Per questo è consigliabile segnalare al proprio medico di famiglia e al senologo le eventuali presenze di forme tumorali in famiglia, anche per valutare un eventuale calendario di controlli diverso rispetto alla solita cadenza.
Il counselling
La proposta di eseguire il test BRCA deve avvenire nel rispetto dei tempi di decisione della paziente alla quale deve essere fornita adeguata informazione su tutti gli aspetti collegati all’eventuale risultato positivo del test. In accordo con le attuali linee guida nazionali, i test genetici devono essere proposti esclusivamente dopo una consulenza durante la quale gli individui o i membri di una famiglia possano comprendere pienamente il significato, le opzioni di gestione clinica e dunque possano scegliere autonomamente il percorso più appropriato.

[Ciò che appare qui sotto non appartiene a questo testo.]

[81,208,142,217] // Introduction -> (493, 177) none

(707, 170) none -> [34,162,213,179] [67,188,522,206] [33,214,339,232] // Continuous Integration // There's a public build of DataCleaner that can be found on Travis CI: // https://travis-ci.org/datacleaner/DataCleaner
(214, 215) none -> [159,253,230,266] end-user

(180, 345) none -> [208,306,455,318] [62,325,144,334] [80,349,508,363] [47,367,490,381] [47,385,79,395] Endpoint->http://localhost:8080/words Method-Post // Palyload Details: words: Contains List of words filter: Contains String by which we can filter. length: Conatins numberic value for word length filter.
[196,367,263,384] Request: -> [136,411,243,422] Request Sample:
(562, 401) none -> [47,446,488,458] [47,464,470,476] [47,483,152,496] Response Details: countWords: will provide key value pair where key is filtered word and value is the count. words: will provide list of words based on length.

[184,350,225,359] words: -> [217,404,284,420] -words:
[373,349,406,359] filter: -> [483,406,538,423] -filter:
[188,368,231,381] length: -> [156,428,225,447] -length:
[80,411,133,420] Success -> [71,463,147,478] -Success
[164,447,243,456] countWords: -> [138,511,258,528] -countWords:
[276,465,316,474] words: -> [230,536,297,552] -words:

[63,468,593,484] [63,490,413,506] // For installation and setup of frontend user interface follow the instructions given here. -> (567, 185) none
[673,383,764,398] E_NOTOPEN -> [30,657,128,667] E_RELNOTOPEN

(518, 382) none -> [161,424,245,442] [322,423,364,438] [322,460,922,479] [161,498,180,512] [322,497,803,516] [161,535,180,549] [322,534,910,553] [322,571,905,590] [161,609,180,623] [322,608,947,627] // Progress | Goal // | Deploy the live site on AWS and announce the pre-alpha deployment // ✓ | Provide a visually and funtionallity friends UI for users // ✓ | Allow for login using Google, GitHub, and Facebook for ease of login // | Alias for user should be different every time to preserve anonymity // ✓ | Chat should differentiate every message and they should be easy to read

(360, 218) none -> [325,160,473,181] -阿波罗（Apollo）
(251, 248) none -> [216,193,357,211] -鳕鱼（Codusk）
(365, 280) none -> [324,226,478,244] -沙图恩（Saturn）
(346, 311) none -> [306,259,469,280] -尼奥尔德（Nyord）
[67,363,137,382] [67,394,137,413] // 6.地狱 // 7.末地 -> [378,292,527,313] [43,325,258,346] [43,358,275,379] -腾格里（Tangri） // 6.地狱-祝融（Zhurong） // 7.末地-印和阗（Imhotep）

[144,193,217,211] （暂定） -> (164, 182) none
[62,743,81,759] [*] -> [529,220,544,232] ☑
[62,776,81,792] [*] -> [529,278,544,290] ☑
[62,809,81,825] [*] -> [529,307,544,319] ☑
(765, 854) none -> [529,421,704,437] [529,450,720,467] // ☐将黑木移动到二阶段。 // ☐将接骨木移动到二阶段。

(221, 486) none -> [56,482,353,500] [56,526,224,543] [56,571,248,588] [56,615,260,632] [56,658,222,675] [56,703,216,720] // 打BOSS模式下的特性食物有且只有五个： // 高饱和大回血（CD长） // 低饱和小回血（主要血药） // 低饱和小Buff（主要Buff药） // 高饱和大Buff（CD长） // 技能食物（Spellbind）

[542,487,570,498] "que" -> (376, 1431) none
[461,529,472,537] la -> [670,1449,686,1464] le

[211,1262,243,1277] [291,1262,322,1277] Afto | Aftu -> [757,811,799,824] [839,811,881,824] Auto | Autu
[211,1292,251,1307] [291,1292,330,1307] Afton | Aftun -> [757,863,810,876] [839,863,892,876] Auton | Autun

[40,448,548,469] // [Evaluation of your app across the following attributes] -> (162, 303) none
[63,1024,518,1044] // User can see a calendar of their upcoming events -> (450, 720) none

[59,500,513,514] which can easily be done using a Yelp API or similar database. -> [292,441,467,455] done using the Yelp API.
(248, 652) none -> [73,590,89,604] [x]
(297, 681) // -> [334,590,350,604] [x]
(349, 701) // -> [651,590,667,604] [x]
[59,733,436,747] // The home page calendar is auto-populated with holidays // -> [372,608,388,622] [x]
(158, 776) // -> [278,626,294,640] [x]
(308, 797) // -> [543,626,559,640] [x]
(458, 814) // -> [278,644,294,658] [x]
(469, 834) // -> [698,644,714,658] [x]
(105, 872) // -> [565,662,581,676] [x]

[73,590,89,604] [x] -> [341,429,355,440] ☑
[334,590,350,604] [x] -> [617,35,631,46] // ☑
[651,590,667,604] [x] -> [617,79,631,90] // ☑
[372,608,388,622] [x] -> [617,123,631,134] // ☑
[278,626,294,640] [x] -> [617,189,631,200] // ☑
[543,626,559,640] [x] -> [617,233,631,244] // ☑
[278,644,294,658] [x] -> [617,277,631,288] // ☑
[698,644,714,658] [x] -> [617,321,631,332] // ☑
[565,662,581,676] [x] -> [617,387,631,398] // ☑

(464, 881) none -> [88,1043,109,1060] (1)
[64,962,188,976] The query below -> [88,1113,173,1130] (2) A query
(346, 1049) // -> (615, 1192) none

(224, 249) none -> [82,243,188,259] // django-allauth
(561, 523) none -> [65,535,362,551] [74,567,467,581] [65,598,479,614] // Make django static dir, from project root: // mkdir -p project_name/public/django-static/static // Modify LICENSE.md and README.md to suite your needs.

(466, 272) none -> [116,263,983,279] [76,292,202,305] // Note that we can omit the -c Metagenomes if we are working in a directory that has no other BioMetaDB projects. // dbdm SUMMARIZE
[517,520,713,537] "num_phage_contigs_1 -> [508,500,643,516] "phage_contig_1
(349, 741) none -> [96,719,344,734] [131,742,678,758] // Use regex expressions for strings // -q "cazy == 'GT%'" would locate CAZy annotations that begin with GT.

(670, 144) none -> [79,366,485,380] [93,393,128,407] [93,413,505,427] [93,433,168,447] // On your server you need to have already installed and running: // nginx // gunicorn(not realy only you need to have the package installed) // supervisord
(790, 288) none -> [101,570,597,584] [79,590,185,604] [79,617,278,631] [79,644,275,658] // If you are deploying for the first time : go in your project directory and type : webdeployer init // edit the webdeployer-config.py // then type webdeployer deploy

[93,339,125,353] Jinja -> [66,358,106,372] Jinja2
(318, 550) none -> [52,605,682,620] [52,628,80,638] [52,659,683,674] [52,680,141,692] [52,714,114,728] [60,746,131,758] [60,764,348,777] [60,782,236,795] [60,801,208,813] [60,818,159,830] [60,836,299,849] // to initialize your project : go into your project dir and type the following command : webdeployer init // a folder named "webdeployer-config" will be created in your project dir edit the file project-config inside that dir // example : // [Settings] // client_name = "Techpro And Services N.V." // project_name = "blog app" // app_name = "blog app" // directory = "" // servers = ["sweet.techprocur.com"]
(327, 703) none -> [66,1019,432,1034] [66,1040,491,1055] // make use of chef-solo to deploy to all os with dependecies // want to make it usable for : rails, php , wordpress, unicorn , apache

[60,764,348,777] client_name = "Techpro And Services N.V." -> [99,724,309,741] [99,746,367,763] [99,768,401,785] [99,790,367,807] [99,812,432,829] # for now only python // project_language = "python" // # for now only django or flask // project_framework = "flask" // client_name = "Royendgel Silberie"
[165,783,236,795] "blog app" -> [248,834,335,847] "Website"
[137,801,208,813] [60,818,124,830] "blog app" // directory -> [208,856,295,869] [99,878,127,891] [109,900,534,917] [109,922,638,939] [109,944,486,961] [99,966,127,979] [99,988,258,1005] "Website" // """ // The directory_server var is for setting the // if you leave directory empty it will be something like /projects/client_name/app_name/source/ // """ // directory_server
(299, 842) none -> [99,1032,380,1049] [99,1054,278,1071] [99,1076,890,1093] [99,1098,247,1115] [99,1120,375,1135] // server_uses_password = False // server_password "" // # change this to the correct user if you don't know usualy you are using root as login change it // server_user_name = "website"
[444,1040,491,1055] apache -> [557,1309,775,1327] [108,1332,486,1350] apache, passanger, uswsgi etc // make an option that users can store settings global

Vista la peculiarità dell’intero percorso e il livello di esperienze e competenze richiesti ai diversi professionisti coinvolti, è importante che le famiglie a rischio si rivolgano esclusivamente nei centri regionali altamente specializzati. La consulenza genetica oncologica è un percorso multidisciplinare che coinvolge, per l’intera durata, specialisti differenti come oncologi, genetisti, psicologi, radiologi, ginecologi, chirurghi generali e plastici.
Il test
Per stabilire se si è portatori di mutazioni nei due geni BRCA esistono dei test genetici che si eseguono tramite un normale prelievo del sangue. Nelle pazienti affette da tumore ovarico può essere condotto anche sul tessuto tumorale. Il test deve essere effettuato prima di tutto su un componente della famiglia che abbia già sviluppato la malattia ed è raccomandato fin dal momento della diagnosi per completare la fase diagnostica molecolare, in previsione di un eventuale utilizzo terapeutico e per favorire l’accesso ad una consulenza genetica oncologica pre-test nell’ambito dei percorsi di prevenzione. L’identificazione di una mutazione BRCA in una paziente affetta da carcinoma ovarico o mammario permette di iniziare un percorso di counseling genetico nei familiari sani al fine di identificare portatori sani di mutazione BRCA ai quali offrire programmi mirati finalizzati alla riduzione del rischio.
La gestione del rischio
LA SORVEGLIANZA
In caso di mutazione dei geni BRCA si può scegliere di aderire a un programma personalizzato di diagnosi precoce. Questa sorveglianza serrata dovrebbe cominciare dai 25 anni d’età, e comunque dieci anni prima dell’età in cui si è ammalato il familiare più giovane. Alcune Regioni italiane propongono: ecografia mammaria semestrale a partire dal test; mammografia bilaterale annuale dai 35 ai 69 anni d’età; risonanza magnetica bilaterale annuale a partire dai 25 anni. Un controllo semestrale del marcatore tumorale CA-125, in combinazione con l’ecografia transvaginale, sono raccomandati alle donne in periodo fertile che programmano la maternità.
LA CHIRURGIA
La mastectomia profilattica bilaterale riduce di oltre il 90% il rischio di sviluppare un tumore al seno mentre l’annessiectomia profilattica bilaterale può prevenire l’80-95% dei tumori ovarici su base genetico-ereditaria. L’annessiectomia bilaterale è oggi consigliata nelle donne con mutazione del gene BRCA1/2 che hanno già avuto gravidanze o che siano in menopausa. Per le portatrici della variante BRCA1 andrebbe proposta dai 40 anni, mentre alle portatrici della variante BRCA2 si può proporre dai 45 anni visto che il rischio di sviluppare un tumore ovarico è inferiore (intorno al 18%) e aumenta a partire dai 50 anni. La condivisione della scelta e il supporto psicologico, soprattutto nelle donne ancora in età fertile, è fondamentale. La sola annessiectomia profilattica bilaterale nelle portatrici sane è correlata anche a una riduzione del rischio di carcinoma mammario del 50% in virtù della minore esposizione ormonale della ghiandola mammaria.